--DON’T WANNA FEEL
ANOTHER TOUCH
Night At The Broken Opera
You
It’s something different in the
dark—scaly reptilian, muddy-thick and heavy, trying to pin you down again—and
so you fasten a knot or borrow a belt.
Your step-father is beating a raincloud
silly. Whoop! Whoop!
Black rain falling.
From the TV room, your mother shouts,
“Scientists have discovered life inside of other lives!”
You’re sixteen. You’re nevermore. David Cassidy can feel your heartbeat. He’s so sweet.
You’d kiss him if you could.
David
He hates the throngs, despises himself,
who he is not now, his feathered bangs and puka shells a heartthrob mirage.
The microphone tastes like a trucker’s
sweaty ribcage. The stage lights have
pus-filled dragon eyes.
He makes up a new fan in the rafters,
an unmolded youth, still spilling hope.
He points his guitar that way, sings I think I love you, but doesn’t
know if he’s simply lying again.
Dad
They don’t know hell or heavy
construction, a jackhammer firing AK-47 loud, shooting white dust, concrete
slivers stabbing his cheek. But that’s
women for you, his wife and kid always needing an iron or a pout.
The guys on his crew say, “Lou, your
shit is fucked up, but you’re still funny.”
He had a parrot once. It told him the same thing.

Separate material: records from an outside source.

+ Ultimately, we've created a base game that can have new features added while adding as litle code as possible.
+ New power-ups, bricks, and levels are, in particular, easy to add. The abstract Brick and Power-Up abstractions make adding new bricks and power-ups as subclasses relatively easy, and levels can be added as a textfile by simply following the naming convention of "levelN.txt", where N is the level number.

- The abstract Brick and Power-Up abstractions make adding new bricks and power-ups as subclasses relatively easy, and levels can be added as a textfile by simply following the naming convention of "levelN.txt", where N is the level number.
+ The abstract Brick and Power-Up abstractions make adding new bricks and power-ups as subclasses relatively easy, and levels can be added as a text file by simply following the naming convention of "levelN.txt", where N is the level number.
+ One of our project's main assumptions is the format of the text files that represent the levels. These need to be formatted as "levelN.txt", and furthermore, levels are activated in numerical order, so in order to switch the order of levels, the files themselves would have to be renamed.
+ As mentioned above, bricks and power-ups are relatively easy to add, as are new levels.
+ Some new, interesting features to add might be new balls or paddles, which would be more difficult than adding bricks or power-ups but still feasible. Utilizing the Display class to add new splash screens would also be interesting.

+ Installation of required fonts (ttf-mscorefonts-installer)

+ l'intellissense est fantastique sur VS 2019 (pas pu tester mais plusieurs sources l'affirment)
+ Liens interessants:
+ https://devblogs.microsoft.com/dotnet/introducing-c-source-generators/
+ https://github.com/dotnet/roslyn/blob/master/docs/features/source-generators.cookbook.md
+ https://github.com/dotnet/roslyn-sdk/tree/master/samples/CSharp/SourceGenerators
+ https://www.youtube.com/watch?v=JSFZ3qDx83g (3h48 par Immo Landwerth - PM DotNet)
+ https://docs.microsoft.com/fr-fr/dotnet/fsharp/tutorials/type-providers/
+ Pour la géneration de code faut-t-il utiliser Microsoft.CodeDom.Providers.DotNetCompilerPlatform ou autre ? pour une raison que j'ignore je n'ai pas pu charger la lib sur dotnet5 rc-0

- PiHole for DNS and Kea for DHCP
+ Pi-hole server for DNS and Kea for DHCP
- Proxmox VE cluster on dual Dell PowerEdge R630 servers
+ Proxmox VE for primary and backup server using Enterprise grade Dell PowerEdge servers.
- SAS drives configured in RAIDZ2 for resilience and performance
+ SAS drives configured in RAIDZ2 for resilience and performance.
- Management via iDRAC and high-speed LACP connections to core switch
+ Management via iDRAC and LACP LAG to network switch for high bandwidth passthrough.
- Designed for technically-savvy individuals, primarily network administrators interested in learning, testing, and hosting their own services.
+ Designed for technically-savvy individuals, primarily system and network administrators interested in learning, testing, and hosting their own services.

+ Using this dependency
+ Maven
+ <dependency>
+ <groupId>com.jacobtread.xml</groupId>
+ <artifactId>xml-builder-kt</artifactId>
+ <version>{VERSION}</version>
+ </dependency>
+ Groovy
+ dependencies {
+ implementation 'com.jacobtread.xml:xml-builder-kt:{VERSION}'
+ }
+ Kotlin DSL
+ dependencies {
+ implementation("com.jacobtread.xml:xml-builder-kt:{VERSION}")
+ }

That bird wasn’t the first thing he
killed and it won’t be the last.
Mom
She watches the black-and-white bible
blink on the Magnavox television. Some
shit about a housewife with perfect posture wearing an egg carton brassiere.
Lately her daughter makes a kite from
her dingy hair, or else she plucks it out to eat for a snack.
Her husband always liked them coat-rack
skinny. Now he’s an ass man with
different ideas.
You
There’s a squirrel in your ear chomping
on an acorn, spitting sloppy chunks down your stringy neck.
David’s
done singing.
The moon outside your window is a paper
plate without a meal, an unformed fetus.
You want the thing to kick your belly or ribs from the inside out,
something rambunctious to give you a sign that it’s worth it to carry a child
within a child.
You sit on the chair now, staring at a
black belt strung around a door knob with its Mr. Magoo nose looking like
another silver lie, another trapdoor too easy to fall through.
Your
bones have gone silk, liquid, water without a container, sloshing with nowhere
to go.
You’re
sixteen. You’re weary, worn-out, made of
wax.
When
you look again, the moon raises her pallid face, meeting you in the eye, daring
something different.
You’re
tired, but not that tired.
If
David is so sweet, perhaps another boy could be, too.